- Exercise: Repeat the entries verbatim.
Start of Records shown
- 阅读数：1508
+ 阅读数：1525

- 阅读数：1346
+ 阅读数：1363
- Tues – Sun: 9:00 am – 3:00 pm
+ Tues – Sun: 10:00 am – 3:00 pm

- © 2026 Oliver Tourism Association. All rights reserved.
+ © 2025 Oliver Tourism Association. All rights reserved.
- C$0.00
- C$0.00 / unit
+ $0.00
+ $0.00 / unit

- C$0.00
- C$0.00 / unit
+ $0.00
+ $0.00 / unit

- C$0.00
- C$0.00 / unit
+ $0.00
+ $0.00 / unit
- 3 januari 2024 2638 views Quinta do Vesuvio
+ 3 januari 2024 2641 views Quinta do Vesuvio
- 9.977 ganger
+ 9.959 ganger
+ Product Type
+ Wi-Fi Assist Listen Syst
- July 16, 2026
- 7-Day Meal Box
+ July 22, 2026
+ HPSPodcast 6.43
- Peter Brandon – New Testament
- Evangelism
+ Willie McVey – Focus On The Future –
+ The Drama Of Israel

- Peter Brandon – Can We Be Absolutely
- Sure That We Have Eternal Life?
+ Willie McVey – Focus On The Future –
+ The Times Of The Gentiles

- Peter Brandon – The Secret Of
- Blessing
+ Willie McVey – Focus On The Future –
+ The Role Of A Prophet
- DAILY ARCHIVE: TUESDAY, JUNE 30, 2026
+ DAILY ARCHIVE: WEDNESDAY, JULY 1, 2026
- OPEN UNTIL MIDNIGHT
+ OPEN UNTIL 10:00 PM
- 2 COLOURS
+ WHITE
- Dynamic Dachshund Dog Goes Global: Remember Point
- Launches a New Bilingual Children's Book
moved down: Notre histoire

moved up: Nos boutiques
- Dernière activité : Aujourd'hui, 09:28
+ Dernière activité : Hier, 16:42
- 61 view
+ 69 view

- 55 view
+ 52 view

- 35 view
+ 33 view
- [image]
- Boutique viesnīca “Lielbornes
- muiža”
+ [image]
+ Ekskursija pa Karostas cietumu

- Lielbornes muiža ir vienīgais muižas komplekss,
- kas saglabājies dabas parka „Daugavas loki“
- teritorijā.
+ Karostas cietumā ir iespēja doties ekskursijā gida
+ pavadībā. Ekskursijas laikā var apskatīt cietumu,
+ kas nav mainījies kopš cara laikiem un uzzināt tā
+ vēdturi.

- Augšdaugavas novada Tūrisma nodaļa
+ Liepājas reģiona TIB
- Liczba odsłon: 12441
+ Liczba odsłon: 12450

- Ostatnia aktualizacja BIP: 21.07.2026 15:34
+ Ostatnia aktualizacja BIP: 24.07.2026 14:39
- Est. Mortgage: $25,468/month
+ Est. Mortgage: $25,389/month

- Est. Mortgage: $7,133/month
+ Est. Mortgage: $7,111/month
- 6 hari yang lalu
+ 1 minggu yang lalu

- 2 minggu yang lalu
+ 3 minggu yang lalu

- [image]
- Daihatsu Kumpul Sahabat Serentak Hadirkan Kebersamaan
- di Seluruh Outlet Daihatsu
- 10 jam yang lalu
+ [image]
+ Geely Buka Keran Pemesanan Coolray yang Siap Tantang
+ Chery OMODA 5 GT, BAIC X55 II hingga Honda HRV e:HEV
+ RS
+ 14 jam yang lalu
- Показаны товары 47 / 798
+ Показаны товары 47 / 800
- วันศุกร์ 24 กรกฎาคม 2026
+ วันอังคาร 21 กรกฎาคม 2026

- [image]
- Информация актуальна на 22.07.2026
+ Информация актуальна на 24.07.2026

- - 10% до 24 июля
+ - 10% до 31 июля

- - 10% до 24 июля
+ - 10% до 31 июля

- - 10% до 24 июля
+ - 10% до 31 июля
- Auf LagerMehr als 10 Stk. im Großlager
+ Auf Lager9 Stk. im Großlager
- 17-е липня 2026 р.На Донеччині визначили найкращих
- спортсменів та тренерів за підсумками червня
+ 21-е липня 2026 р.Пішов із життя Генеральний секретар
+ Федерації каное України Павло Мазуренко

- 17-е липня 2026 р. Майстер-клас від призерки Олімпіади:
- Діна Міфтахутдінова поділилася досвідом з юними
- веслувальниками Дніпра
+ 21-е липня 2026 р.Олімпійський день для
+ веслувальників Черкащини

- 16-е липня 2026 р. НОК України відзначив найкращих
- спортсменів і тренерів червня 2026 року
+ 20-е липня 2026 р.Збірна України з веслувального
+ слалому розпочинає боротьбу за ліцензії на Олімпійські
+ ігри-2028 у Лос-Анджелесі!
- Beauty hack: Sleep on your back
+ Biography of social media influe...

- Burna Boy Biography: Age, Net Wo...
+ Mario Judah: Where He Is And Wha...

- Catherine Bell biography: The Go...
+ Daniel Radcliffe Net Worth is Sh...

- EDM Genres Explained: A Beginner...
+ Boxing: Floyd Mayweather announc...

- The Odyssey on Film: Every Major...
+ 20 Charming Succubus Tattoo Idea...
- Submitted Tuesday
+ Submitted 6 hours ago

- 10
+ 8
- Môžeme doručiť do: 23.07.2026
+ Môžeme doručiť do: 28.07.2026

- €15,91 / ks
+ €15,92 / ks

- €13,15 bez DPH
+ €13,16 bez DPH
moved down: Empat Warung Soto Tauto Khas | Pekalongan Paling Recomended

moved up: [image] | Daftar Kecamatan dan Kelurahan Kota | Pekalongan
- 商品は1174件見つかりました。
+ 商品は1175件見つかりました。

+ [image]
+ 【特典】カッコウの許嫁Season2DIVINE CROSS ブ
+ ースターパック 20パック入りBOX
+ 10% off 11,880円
End of Records shown
- Task solution:
- 阅读数：1508
+ 阅读数：1525

- 阅读数：1346
+ 阅读数：1363
- Tues – Sun: 9:00 am – 3:00 pm
+ Tues – Sun: 10:00 am – 3:00 pm

- © 2026 Oliver Tourism Association. All rights reserved.
+ © 2025 Oliver Tourism Association. All rights reserved.
- C$0.00
- C$0.00 / unit
+ $0.00
+ $0.00 / unit

- C$0.00
- C$0.00 / unit
+ $0.00
+ $0.00 / unit

- C$0.00
- C$0.00 / unit
+ $0.00
+ $0.00 / unit
- 3 januari 2024 2638 views Quinta do Vesuvio
+ 3 januari 2024 2641 views Quinta do Vesuvio
- 9.977 ganger
+ 9.959 ganger
+ Product Type
+ Wi-Fi Assist Listen Syst
- July 16, 2026
- 7-Day Meal Box
+ July 22, 2026
+ HPSPodcast 6.43
- Peter Brandon – New Testament
- Evangelism
+ Willie McVey – Focus On The Future –
+ The Drama Of Israel

- Peter Brandon – Can We Be Absolutely
- Sure That We Have Eternal Life?
+ Willie McVey – Focus On The Future –
+ The Times Of The Gentiles

- Peter Brandon – The Secret Of
- Blessing
+ Willie McVey – Focus On The Future –
+ The Role Of A Prophet
- DAILY ARCHIVE: TUESDAY, JUNE 30, 2026
+ DAILY ARCHIVE: WEDNESDAY, JULY 1, 2026
- OPEN UNTIL MIDNIGHT
+ OPEN UNTIL 10:00 PM
- 2 COLOURS
+ WHITE
- Dynamic Dachshund Dog Goes Global: Remember Point
- Launches a New Bilingual Children's Book
moved down: Notre histoire

moved up: Nos boutiques
- Dernière activité : Aujourd'hui, 09:28
+ Dernière activité : Hier, 16:42
- 61 view
+ 69 view

- 55 view
+ 52 view

- 35 view
+ 33 view
- [image]
- Boutique viesnīca “Lielbornes
- muiža”
+ [image]
+ Ekskursija pa Karostas cietumu

- Lielbornes muiža ir vienīgais muižas komplekss,
- kas saglabājies dabas parka „Daugavas loki“
- teritorijā.
+ Karostas cietumā ir iespēja doties ekskursijā gida
+ pavadībā. Ekskursijas laikā var apskatīt cietumu,
+ kas nav mainījies kopš cara laikiem un uzzināt tā
+ vēdturi.

- Augšdaugavas novada Tūrisma nodaļa
+ Liepājas reģiona TIB
- Liczba odsłon: 12441
+ Liczba odsłon: 12450

- Ostatnia aktualizacja BIP: 21.07.2026 15:34
+ Ostatnia aktualizacja BIP: 24.07.2026 14:39
- Est. Mortgage: $25,468/month
+ Est. Mortgage: $25,389/month

- Est. Mortgage: $7,133/month
+ Est. Mortgage: $7,111/month
- 6 hari yang lalu
+ 1 minggu yang lalu

- 2 minggu yang lalu
+ 3 minggu yang lalu

- [image]
- Daihatsu Kumpul Sahabat Serentak Hadirkan Kebersamaan
- di Seluruh Outlet Daihatsu
- 10 jam yang lalu
+ [image]
+ Geely Buka Keran Pemesanan Coolray yang Siap Tantang
+ Chery OMODA 5 GT, BAIC X55 II hingga Honda HRV e:HEV
+ RS
+ 14 jam yang lalu
- Показаны товары 47 / 798
+ Показаны товары 47 / 800
- วันศุกร์ 24 กรกฎาคม 2026
+ วันอังคาร 21 กรกฎาคม 2026

- [image]
- Информация актуальна на 22.07.2026
+ Информация актуальна на 24.07.2026

- - 10% до 24 июля
+ - 10% до 31 июля

- - 10% до 24 июля
+ - 10% до 31 июля

- - 10% до 24 июля
+ - 10% до 31 июля
- Auf LagerMehr als 10 Stk. im Großlager
+ Auf Lager9 Stk. im Großlager
- 17-е липня 2026 р.На Донеччині визначили найкращих
- спортсменів та тренерів за підсумками червня
+ 21-е липня 2026 р.Пішов із життя Генеральний секретар
+ Федерації каное України Павло Мазуренко

- 17-е липня 2026 р. Майстер-клас від призерки Олімпіади:
- Діна Міфтахутдінова поділилася досвідом з юними
- веслувальниками Дніпра
+ 21-е липня 2026 р.Олімпійський день для
+ веслувальників Черкащини

- 16-е липня 2026 р. НОК України відзначив найкращих
- спортсменів і тренерів червня 2026 року
+ 20-е липня 2026 р.Збірна України з веслувального
+ слалому розпочинає боротьбу за ліцензії на Олімпійські
+ ігри-2028 у Лос-Анджелесі!
- Beauty hack: Sleep on your back
+ Biography of social media influe...

- Burna Boy Biography: Age, Net Wo...
+ Mario Judah: Where He Is And Wha...

- Catherine Bell biography: The Go...
+ Daniel Radcliffe Net Worth is Sh...

- EDM Genres Explained: A Beginner...
+ Boxing: Floyd Mayweather announc...

- The Odyssey on Film: Every Major...
+ 20 Charming Succubus Tattoo Idea...
- Submitted Tuesday
+ Submitted 6 hours ago

- 10
+ 8
- Môžeme doručiť do: 23.07.2026
+ Môžeme doručiť do: 28.07.2026

- €15,91 / ks
+ €15,92 / ks

- €13,15 bez DPH
+ €13,16 bez DPH
moved down: Empat Warung Soto Tauto Khas | Pekalongan Paling Recomended

moved up: [image] | Daftar Kecamatan dan Kelurahan Kota | Pekalongan
- 商品は1174件見つかりました。
+ 商品は1175件見つかりました。

+ [image]
+ 【特典】カッコウの許嫁Season2DIVINE CROSS ブ
+ ースターパック 20パック入りBOX
+ 10% off 11,880円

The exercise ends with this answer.